Clinical Characteristics, Molecular Profile, and Outcomes in Indian Patients with Glutaric Aciduria Type 1.
J Pediatr Genet
; 10(3): 213-221, 2021 Sep.
Article
em En
| MEDLINE
| ID: mdl-34504725
ABSTRACT
Glutaric acidemia type 1 (GA-1, OMIM 231670) is an autosomal recessive inborn error of metabolism caused by the deficiency of glutaryl-coenzyme A (CoA) dehydrogenase with most children presenting in infancy with encephalopathy, dystonia, and macrocephaly. In this article, we presented the clinical characteristics, molecular profile, and outcomes in 29 unrelated families with affected children (30 cases total). The mean age at onset of illness was 10 months (±14.58), whereas the mean age at referral for molecular diagnosis was 29.44 months (±28.11). Patients were residents of nine different states of India. Clinical presentation varied from acute encephalitis followed by neuroregression and chronic/insidious developmental delay. Neurological sequelae varied from asymptomatic (no sequelae, 2 patients) to moderate (5 patients) and severe (23 patients) sequelae. All patients underwent blood tandem mass spectrometry (TMS on dried blood spots) and/or urine gas chromatography mass spectrometry (GCMS). Neuroimaging demonstrated batwing appearance in 95% cases. Sanger's sequencing of GCDH , covering all exons and exon-intron boundaries, was performed for all patients. Variants identified include 15 novel coding variants p.Met100Thr, p.Gly107Ser, p.Leu179Val, p.Pro217Ser, p. Phe236Leufs*107, p.Ser255Pro, p.Met266Leufs*2, p.Gln330Ter, p.Thr344Ile, p.Leu345Pro, p.Lys377Arg, p.Leu424Pro, p.Asn373Lys, p.Lys377Arg, p.Asn392Metfs*9, and nine known genetic variants such as p.Arg128Gln, p.Leu179Arg, p.Trp225Ter, p.Met339Val, p.Gly354Ser, p.Arg402Gln, p.Arg402Trp, p.His403Tyr, and p.Ala433Val (Ensembl transcript ID ENST00000222214).

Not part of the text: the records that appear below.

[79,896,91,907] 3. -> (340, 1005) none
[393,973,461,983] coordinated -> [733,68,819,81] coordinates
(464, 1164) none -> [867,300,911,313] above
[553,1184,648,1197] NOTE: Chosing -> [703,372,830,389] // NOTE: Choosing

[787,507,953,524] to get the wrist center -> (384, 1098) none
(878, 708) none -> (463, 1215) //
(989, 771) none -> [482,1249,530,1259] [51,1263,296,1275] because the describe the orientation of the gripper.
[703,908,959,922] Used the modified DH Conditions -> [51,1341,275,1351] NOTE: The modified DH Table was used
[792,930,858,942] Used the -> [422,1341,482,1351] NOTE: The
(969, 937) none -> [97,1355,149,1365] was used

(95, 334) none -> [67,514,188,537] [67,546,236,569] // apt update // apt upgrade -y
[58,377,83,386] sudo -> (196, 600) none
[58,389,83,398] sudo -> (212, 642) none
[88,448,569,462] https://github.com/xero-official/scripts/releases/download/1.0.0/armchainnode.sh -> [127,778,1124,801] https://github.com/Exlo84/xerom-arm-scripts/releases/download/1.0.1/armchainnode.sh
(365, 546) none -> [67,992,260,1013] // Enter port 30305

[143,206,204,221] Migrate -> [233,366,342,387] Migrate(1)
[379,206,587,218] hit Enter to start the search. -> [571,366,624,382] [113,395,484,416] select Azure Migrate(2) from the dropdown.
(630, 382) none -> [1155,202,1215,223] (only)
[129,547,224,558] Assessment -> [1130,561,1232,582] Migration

Using in silico analysis, genetic variants were shown to be affecting the residues responsible for homotetramer formation of the glutaryl-CoA dehydrogenase protein. Treatment included oral carnitine, riboflavin, protein-restricted diet, lysine-deficient special formulae, and management of acute crises with intravenous glucose and hydration. However, the mortality (9/30, 27.58%) and morbidity was high in our cohort with only two patients affording the diet. Our study is the largest multicentric, genetic variant-proven series of glutaric aciduria type 1 from India till date.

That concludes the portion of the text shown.